UNE PELOUSE ? N on. Un terrain de foot..euh.. Un champ de patates ? Oui. Un vrai. L'aire de jeu de Gaston Petit tire les larmes des dirigeants et joueurs berrichons. En attendant, pourtant, il faut jouer au football dessus. Tout du moins essayer. Pas facile. Mais bon, l'état des lieux n'était pour rien dans la première intervention manquée de Fernandez. Un centre de la droite sur lequel le portier doubiste, se trouait. Sans dégats heureusement, le ballon passé sous le ventre étant dégagé in-extrémis. Malgré la thermomètre proche de zéro, il faisait déjà chaud à Gaston Petit. Certes, sur un contre coté gauche, un centre de Crucet renvoyé permettait à Frau de montrer de quel bois le FCSM voulait lui aussi se chauffer (6e).
Nivet, le poison
Les Berrichons, toutefois, tenaient à mettre du rythme. Et ils en mettaient, les gaillards. La preuve, sur un ballon servi par Dufresne, Nivet était assez prompt pour aux 20 m frapper en coin et ouvrir le score (13e). Après treize minutes seulement, Sochaux venait de prendre un mauvais coup au moral. La détermination berrichonne, évidente et liée à un football très direct posait des problèmes au leader qu'une frappe cadrée des 25 m de Chedli et déviée par Malicki ne suffisait pas à oxygéner. Nivet, l'habile meneur de jeu castelroussin, se chargeait de ne pas relacher la pression en se retrouvant une fois encore en excellente position, mais là, cette fois, Fernandez s'interposait. Heureusement, la demi-heure passée, les Sochaliens refaisaient surface dans le jeu même si Malicki n'était pas sollicité outre mesure. Pourtant, trop enclins à sauter le milieu pour de longs ballons gagnés par Jeannel et les siens, le FCSM s'en retournait aux vestiaires avec quelques doutes dans la tête.
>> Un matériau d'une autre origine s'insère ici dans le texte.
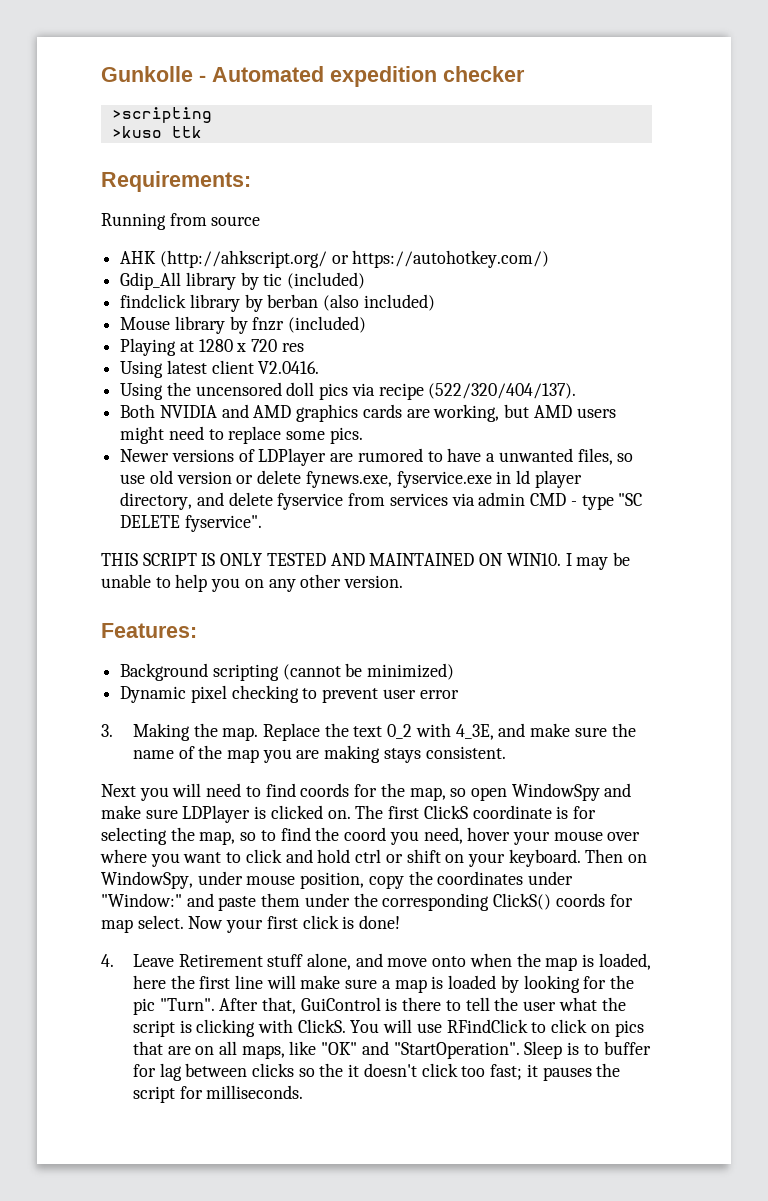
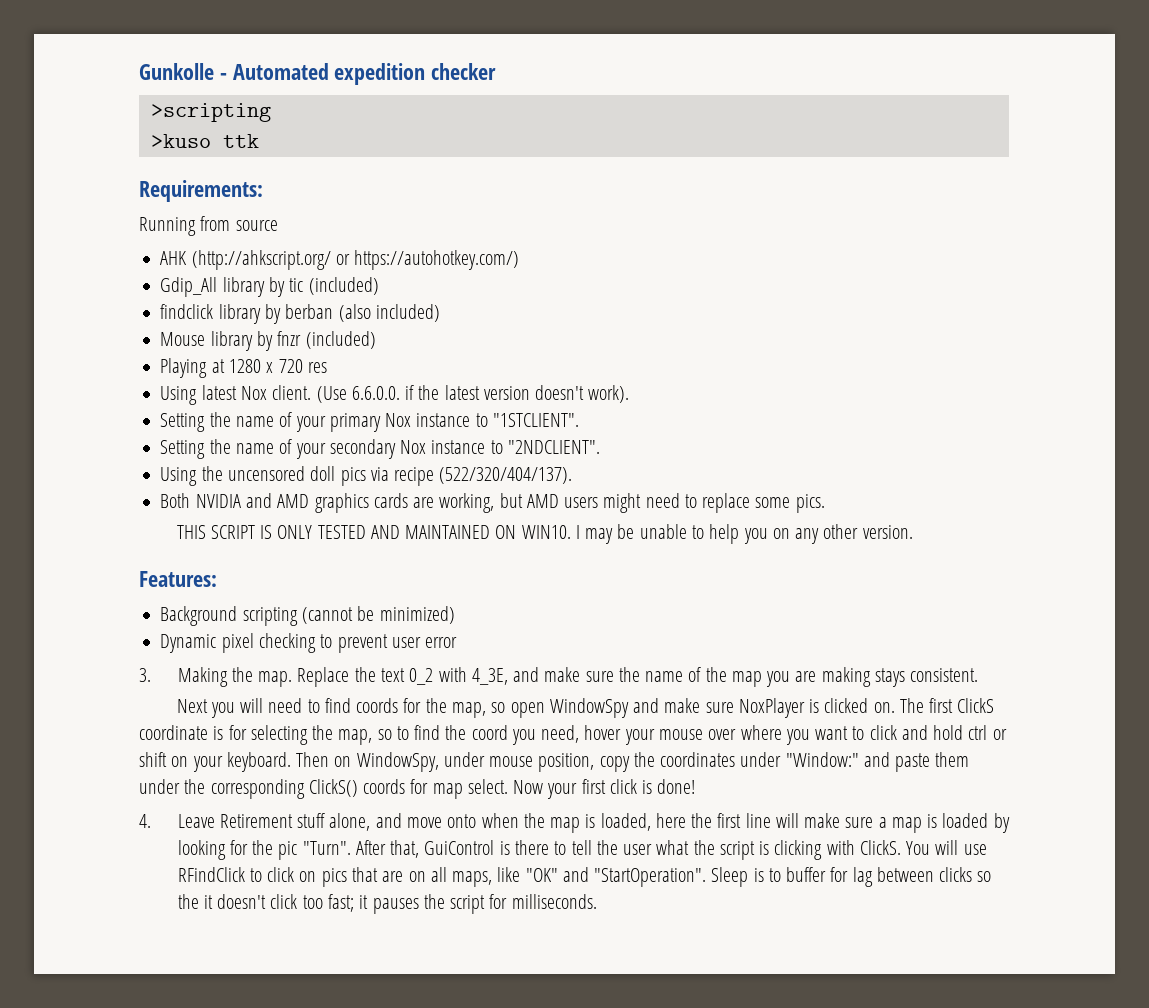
[211,360,320,374] client V2.0416. -> [240,385,630,403] [160,412,579,432] [160,439,600,459] Nox client. (Use 6.6.0.0. if the latest version doesn't work). // Setting the name of your primary Nox instance to "1STCLIENT". // Setting the name of your secondary Nox instance to "2NDCLIENT".
[120,448,634,466] [120,470,582,488] [120,492,643,510] [120,515,262,532] // Newer versions of LDPlayer are rumored to have a unwanted files, so use old version or delete fynews.exe, fyservice.exe in ld player directory, and delete fyservice from services via admin CMD - type "SC DELETE fyservice". -> (825, 503) none
[182,805,251,823] LDPlayer -> [738,698,805,718] NoxPlayer

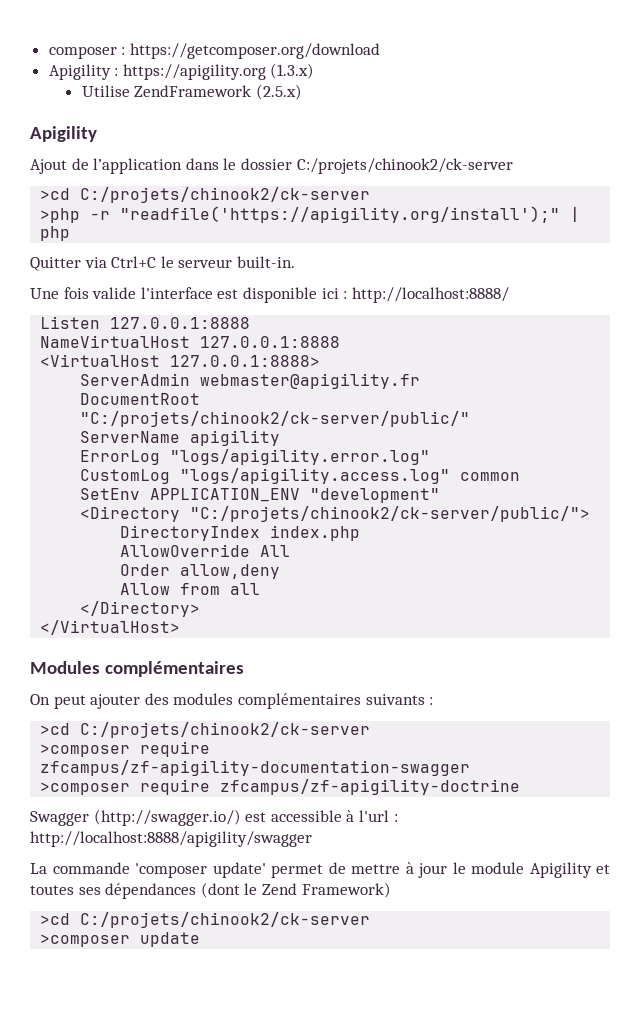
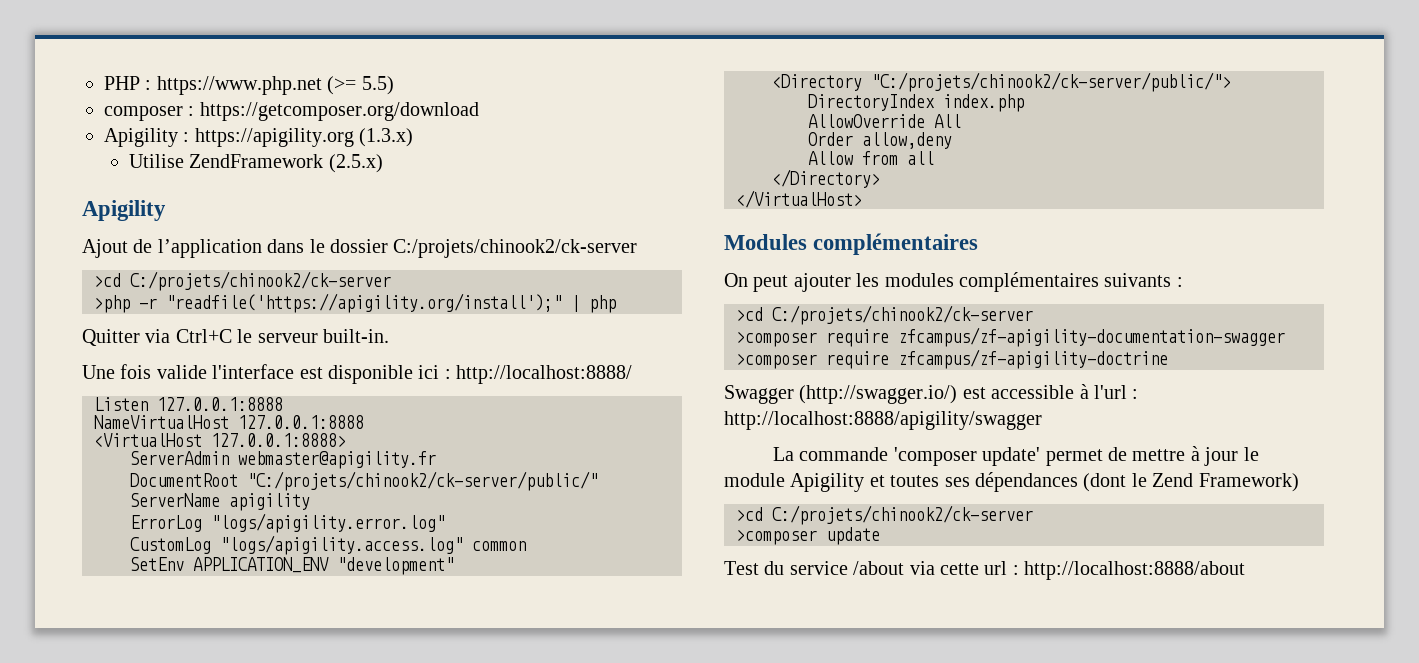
(48, 52) none -> [104,76,394,95] PHP : https://www.php.net (>= 5.5) //
[144,693,169,705] des -> [856,273,880,287] les
(201, 939) none -> [724,561,1246,580] // Test du service /about via cette url : http://localhost:8888/about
Non, Drobnjak n'est pas mort
Pour chasser cette interrogation, Jean Fernandez modifiait ses plans. Durix et Guillou entraient (à la place de Monsoreau et Raschke) pour tenter de donner un visage plus offensif à la troupe sochalienne. Toutefois, les premières frayeurs étaient pour Fernandez, le portier étant contraint à sortir au devant de Nivet (48e) et de Coulibaly qui frappait à coté. (52e). Le dernier rempart jaune et bleu tenait encore la vedette quelques minutes plus tard quand il sortait de sa surface pour un tacle efficace et ultime chance pour écarter le danger devant Roudet. Bref, Sochaux peinait et tardait à réagir tant et si bien que le coach doubiste lançait Drobnjak dans le bain berrichon(59e). Sochaux ne pouvait plus guère calculer même si se souci offensif ouvrait la porte des contres à son adversaire. Le FCSM semblait aller mieux à l'heure de jeu, en tous les cas, il commençait à venir poser son football devant la cage de Malicki. Durix saisissait l'opportunité offerte de bien servir Santos, mais le meilleur buteur du championnat contré in extrémis n'augmentait pas son capital et surtout ne permettait à Sochaux d'égaliser. (62e). Toutefois, tout cela constituait des prémices intéressants puisque dans la foulée, ou quasiment, Flachez et les siens obtenaient un corner source de l'égalisation. En effet, sur ce « coup de coin » tiré par Durix, Drobnjak venait au premier poteau chercher le ballon d'un coup de tête chevelue et rageuse et, immense bonheur pour le Monténégrin, le transformer en coup de tête victorieux (66e). Fort appréciable pour une formation sochalienne enfin retrouvée et qui jouant également sur la fatigue de son adversaire continuait à appuyer. Drobnjak, l'homme du soir, était même à deux doigts de jeter un voile sur le stade quand sur un centre de Crucet, son nouveau coup de tête piqué, effleurait le poteau gauche de Malicki (75e). Un « une-deux » bien senti avec Santos donnait encore la possibilité au Monténégrin d'obliger Malicki à un arrêt (85e). Mais Sochaux après une première mi-temps très difficile repartait de Gaston Petit avec un point interessant même si Fernandez connaissait une ultime frayeur.
Omar Daf et les Sochaliens ont souffert en première mi-temps avant de redresser la tête pour arracher finalement le match nul.